Democracy In America

“Democracy in America” Alexis De Tocquevilles Democracy in America delves deep into how the American States and the federal government would grow politically and socially under the umbrella of democracy. He sees the United States as a unique entity because of how and why it started as well as its geographical location. De Tocqueville explains that the foundations of the democratic process in America are completely different from anywhere else on the globe. The land was virginal and the colonies had almost complete sovereignty from England from the very beginning because they were separated by an ocean and financial troubles. The people who came to America were the oppressed and unhappy in England and all were trying to find a place where they could start anew and create a political structure that would facilitate an individual freedom unlike anything that they had previously experienced in Europe. De Tocqueville believed that the nature of democracy in the New World rested within the fact that all of the emigrants were basically from the same social strata, resulting in the first new country where there was no preliminary basis for an aristocracy. “Land is the basis of an aristocracyand [in America] when the ground was prepared, its produce was found to be insufficient to enrich a proprietor and a farmer at the same t ime(41).” He saw that even the soil of America was opposed to the structure of an aristocracy.
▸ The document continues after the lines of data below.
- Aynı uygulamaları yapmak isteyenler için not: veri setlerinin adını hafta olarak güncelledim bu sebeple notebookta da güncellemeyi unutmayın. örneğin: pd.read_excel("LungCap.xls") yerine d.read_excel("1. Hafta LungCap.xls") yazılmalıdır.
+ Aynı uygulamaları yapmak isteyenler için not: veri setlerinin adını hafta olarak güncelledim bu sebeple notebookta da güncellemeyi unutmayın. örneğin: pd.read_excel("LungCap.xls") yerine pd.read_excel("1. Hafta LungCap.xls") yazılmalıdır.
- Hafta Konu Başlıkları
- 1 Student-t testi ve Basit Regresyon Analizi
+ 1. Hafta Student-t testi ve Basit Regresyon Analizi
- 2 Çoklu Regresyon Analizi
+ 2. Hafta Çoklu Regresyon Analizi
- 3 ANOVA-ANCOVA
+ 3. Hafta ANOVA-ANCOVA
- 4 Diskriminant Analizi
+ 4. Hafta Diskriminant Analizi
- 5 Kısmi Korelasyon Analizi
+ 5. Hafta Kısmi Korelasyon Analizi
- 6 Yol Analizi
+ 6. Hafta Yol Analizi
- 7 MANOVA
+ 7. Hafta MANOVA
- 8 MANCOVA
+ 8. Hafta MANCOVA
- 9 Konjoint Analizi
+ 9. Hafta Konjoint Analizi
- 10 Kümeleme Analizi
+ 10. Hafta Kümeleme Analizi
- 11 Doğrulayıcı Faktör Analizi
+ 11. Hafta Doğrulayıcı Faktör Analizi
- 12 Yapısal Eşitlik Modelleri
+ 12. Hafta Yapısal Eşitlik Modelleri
There were also outside influences lending unvoiced support for the creation of this new democracy. Being an ocean apart from its mother country, who at this time did not have the financial reserves to oversee its colonies, let the Americans govern themselves. If they had not had this sovereignty at the beginning America might have become something completely different than it is today, but that was not the case, so these emigrants now had a fertile place to plant their ideas of a country founded upon the many ideas of the Enlightenment. Another large influence was the lack of neighbors. America had no worries of guarding and protecting its borders because there was not anyone there who could pose a threat.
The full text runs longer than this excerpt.